TASK DESCRIPTION ::
The line containing "order date: 2020-05-14 -> 2020-05-16" and every line after it, through the last line of the records, are to be transcribed exactly, and nothing else.

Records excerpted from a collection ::
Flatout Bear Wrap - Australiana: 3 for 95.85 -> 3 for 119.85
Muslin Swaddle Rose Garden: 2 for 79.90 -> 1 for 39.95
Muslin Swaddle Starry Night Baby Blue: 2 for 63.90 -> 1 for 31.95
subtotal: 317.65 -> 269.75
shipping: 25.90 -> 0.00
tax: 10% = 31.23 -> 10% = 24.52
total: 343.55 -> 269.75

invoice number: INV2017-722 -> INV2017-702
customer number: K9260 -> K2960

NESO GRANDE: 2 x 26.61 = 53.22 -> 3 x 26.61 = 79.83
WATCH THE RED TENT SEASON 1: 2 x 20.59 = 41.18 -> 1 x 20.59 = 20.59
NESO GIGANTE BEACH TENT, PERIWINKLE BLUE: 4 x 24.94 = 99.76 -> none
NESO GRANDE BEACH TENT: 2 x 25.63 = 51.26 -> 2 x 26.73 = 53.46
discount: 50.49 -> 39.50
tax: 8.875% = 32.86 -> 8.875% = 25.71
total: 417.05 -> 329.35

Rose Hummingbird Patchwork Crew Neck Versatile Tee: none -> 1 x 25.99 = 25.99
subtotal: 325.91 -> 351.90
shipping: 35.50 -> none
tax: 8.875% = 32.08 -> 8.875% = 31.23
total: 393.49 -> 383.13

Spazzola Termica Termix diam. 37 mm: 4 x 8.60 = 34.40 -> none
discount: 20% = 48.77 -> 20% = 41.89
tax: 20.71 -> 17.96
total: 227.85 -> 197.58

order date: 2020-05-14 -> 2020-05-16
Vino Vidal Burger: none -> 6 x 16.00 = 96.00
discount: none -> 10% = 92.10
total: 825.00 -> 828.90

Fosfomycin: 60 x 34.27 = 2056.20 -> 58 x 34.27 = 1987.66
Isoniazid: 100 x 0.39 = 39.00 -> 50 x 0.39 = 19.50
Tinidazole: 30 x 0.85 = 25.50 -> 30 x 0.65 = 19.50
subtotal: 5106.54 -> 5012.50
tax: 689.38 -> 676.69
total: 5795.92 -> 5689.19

TASK ANSWER ::
order date: 2020-05-14 -> 2020-05-16
Vino Vidal Burger: none -> 6 x 16.00 = 96.00
discount: none -> 10% = 92.10
total: 825.00 -> 828.90

Fosfomycin: 60 x 34.27 = 2056.20 -> 58 x 34.27 = 1987.66
Isoniazid: 100 x 0.39 = 39.00 -> 50 x 0.39 = 19.50
Tinidazole: 30 x 0.85 = 25.50 -> 30 x 0.65 = 19.50
subtotal: 5106.54 -> 5012.50
tax: 689.38 -> 676.69
total: 5795.92 -> 5689.19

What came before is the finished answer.